Work task: Can you pull out each line of the data below that includes the word "sayHelloWorld"?

[Change detection outputs]
=-=-=

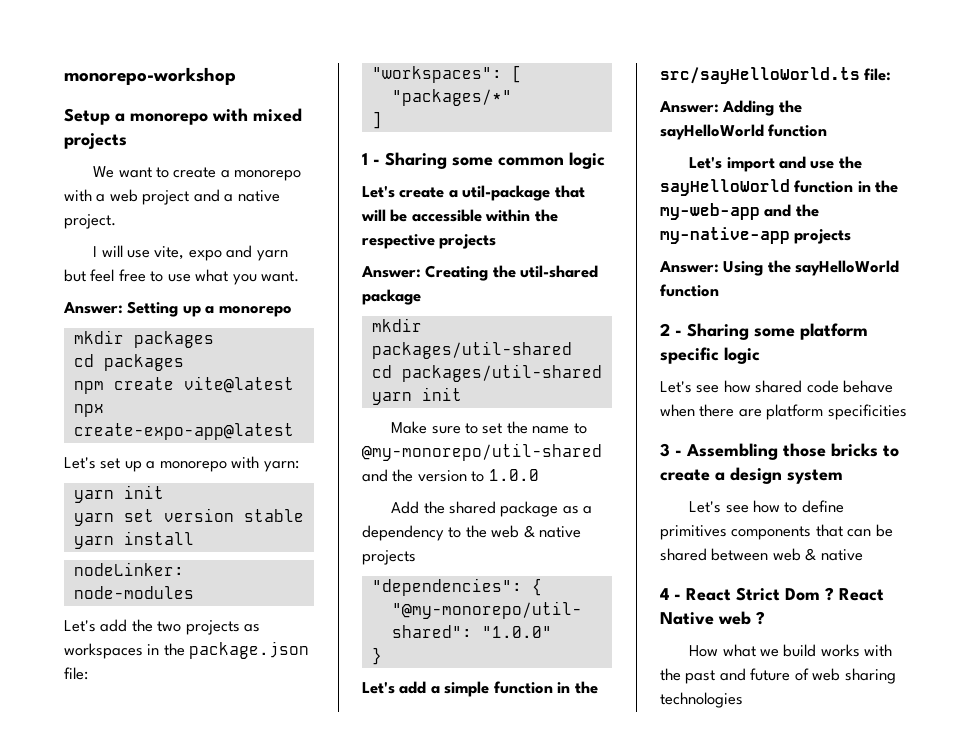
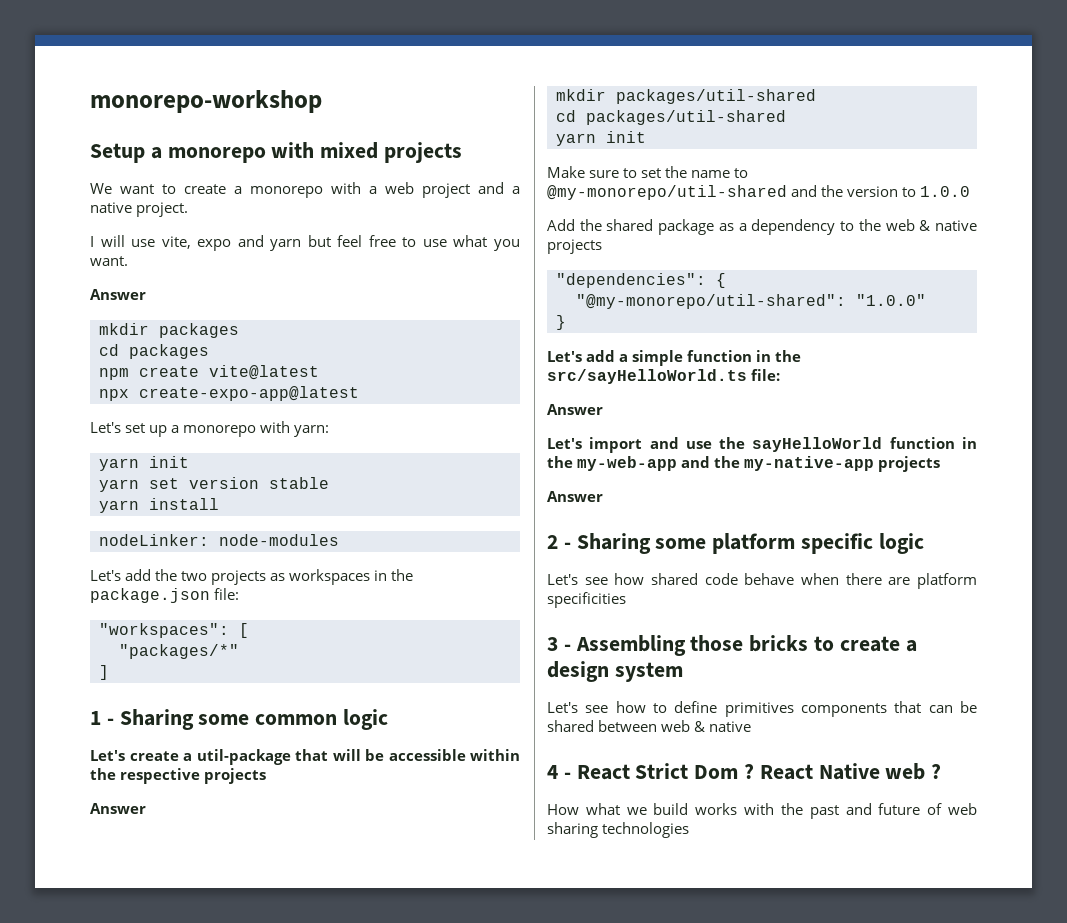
  I will use vite, expo and yarn but feel free to use what you want.
- Answer: Setting up a monorepo
+ Answer
  Let's create a util-package that will be accessible within the respective projects
- Answer: Creating the util-shared package
+ Answer
  Let's add a simple function in the src/sayHelloWorld.ts file:
- Answer: Adding the sayHelloWorld function
+ Answer
  Let's import and use the sayHelloWorld function in the my-web-app and the my-native-app projects
- Answer: Using the sayHelloWorld function
+ Answer

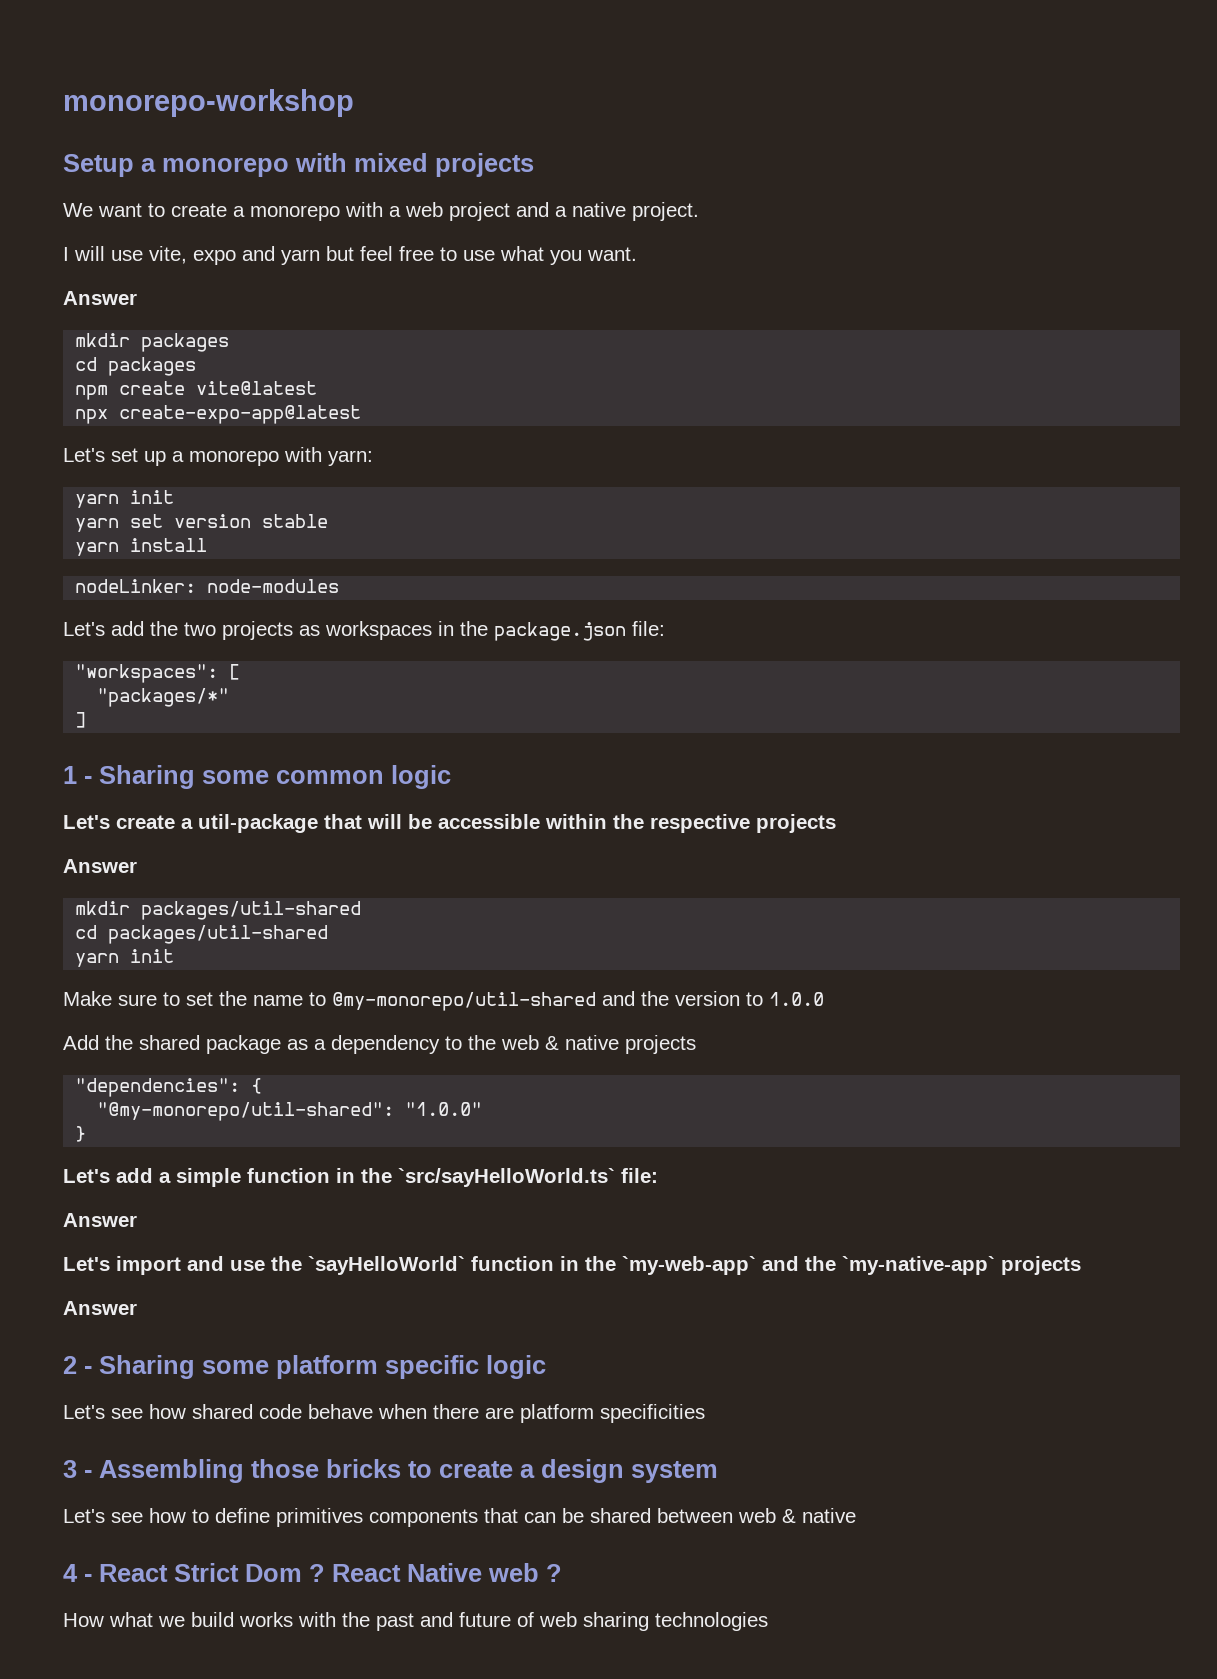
- Let's add a simple function in the src/sayHelloWorld.ts file:
+ Let's add a simple function in the `src/sayHelloWorld.ts` file:
- Let's import and use the sayHelloWorld function in the my-web-app and the my-native-app projects
+ Let's import and use the `sayHelloWorld` function in the `my-web-app` and the `my-native-app` projects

=-=-=

Solved exercise:
  Let's add a simple function in the src/sayHelloWorld.ts file:
- Answer: Adding the sayHelloWorld function
  Let's import and use the sayHelloWorld function in the my-web-app and the my-native-app projects
- Answer: Using the sayHelloWorld function
- Let's add a simple function in the src/sayHelloWorld.ts file:
+ Let's add a simple function in the `src/sayHelloWorld.ts` file:
- Let's import and use the sayHelloWorld function in the my-web-app and the my-native-app projects
+ Let's import and use the `sayHelloWorld` function in the `my-web-app` and the `my-native-app` projects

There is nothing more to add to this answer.